(EXERCISE GOAL) Would you please copy the part of the material below that opens with the line containing "Soria Natural Steviat" and closes with the line containing "total: 18713.02 -> 20980.58"? Copy it exactly, and only it.

:: DATASET ::

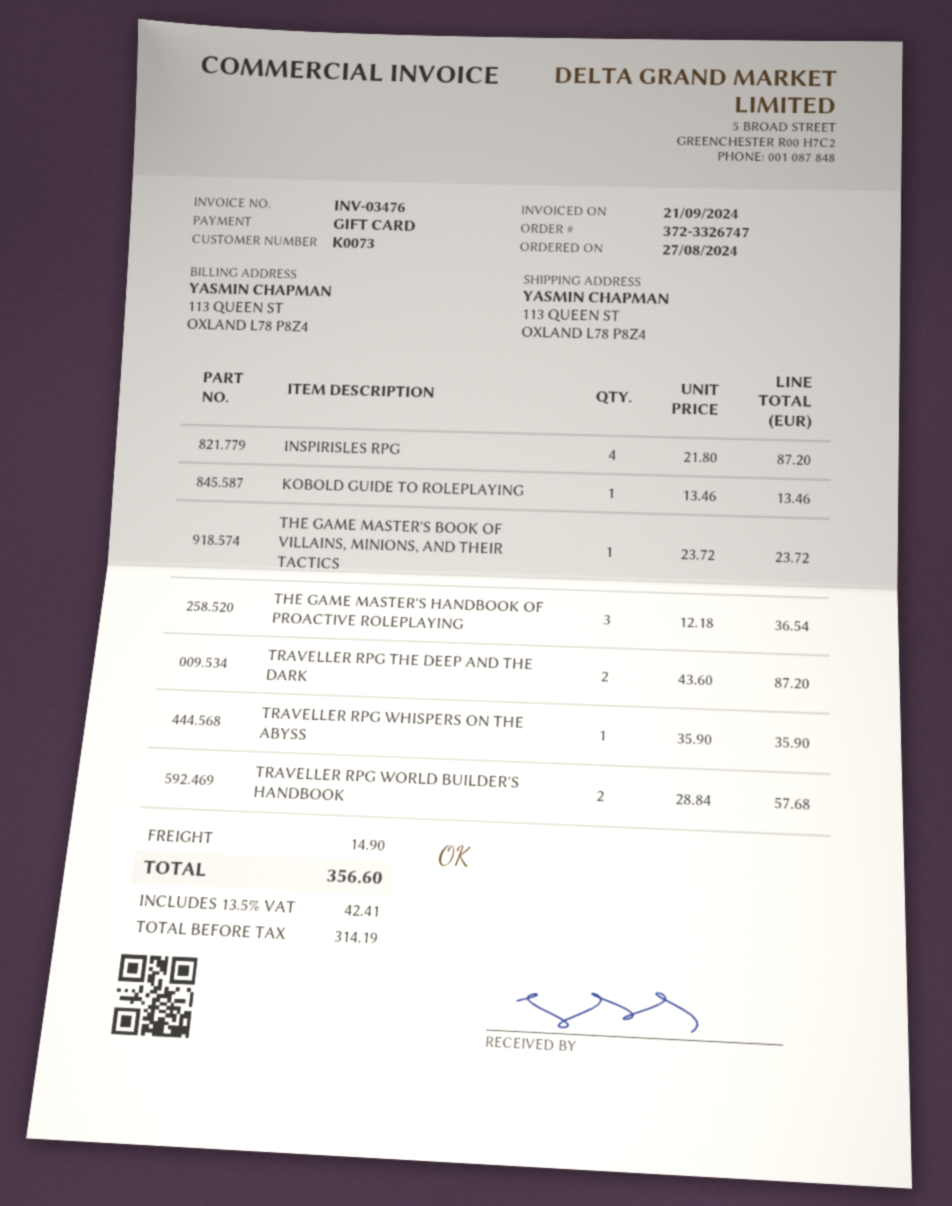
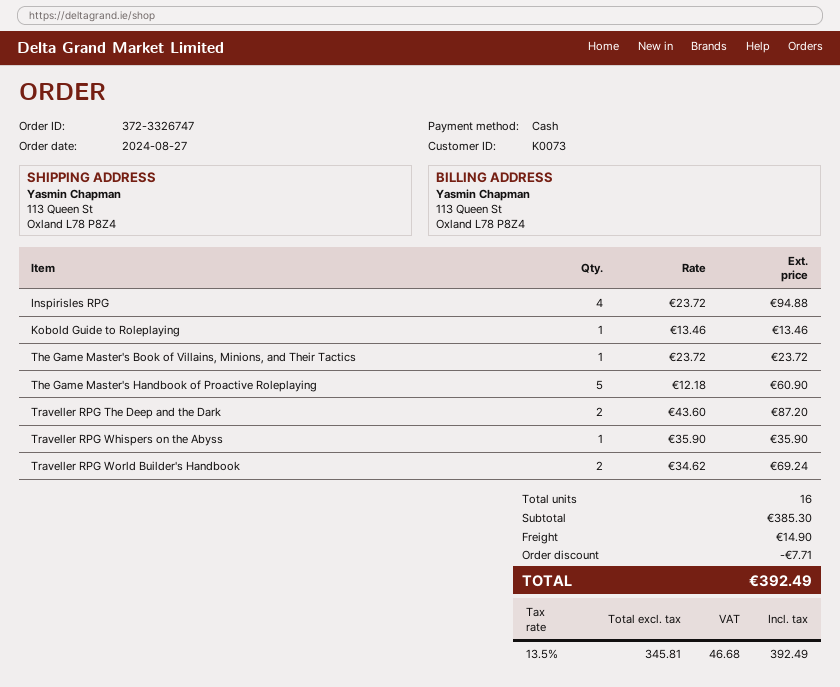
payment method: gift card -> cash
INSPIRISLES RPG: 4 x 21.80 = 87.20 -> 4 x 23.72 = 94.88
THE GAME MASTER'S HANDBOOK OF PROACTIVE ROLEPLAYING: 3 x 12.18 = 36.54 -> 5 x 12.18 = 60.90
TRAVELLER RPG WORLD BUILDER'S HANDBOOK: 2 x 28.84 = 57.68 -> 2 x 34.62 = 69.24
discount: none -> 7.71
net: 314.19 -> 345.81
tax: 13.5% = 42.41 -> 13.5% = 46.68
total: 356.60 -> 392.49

:::
:: DATASET ::

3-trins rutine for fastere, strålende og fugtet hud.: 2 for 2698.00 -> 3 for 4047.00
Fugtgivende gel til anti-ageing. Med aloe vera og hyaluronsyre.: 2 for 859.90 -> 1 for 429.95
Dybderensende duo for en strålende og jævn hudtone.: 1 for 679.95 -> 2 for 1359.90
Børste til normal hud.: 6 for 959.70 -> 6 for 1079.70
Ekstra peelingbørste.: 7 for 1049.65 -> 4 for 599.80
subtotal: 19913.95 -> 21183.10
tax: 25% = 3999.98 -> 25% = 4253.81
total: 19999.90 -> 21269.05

:::
:: DATASET ::

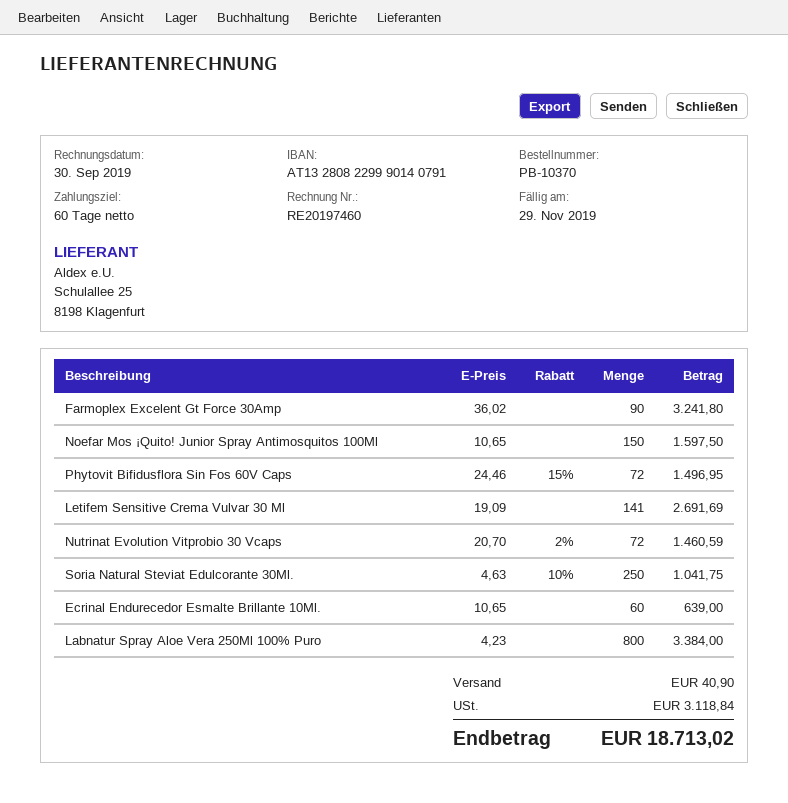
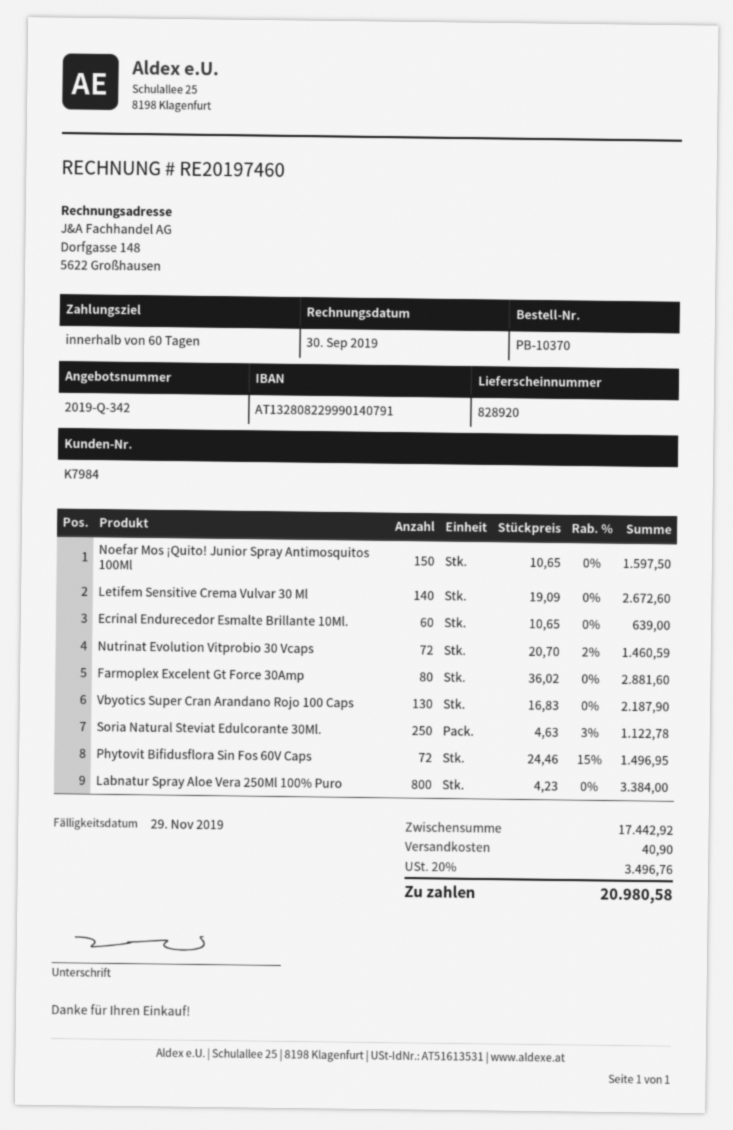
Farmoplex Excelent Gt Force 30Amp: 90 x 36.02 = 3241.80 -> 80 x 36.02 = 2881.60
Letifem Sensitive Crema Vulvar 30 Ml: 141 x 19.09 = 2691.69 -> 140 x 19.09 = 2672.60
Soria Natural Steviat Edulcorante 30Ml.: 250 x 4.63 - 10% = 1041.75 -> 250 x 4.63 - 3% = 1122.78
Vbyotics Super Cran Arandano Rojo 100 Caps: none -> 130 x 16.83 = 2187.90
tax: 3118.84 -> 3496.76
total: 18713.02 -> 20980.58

:::

(SOLUTION FOR THIS PROBLEM)
Soria Natural Steviat Edulcorante 30Ml.: 250 x 4.63 - 10% = 1041.75 -> 250 x 4.63 - 3% = 1122.78
Vbyotics Super Cran Arandano Rojo 100 Caps: none -> 130 x 16.83 = 2187.90
tax: 3118.84 -> 3496.76
total: 18713.02 -> 20980.58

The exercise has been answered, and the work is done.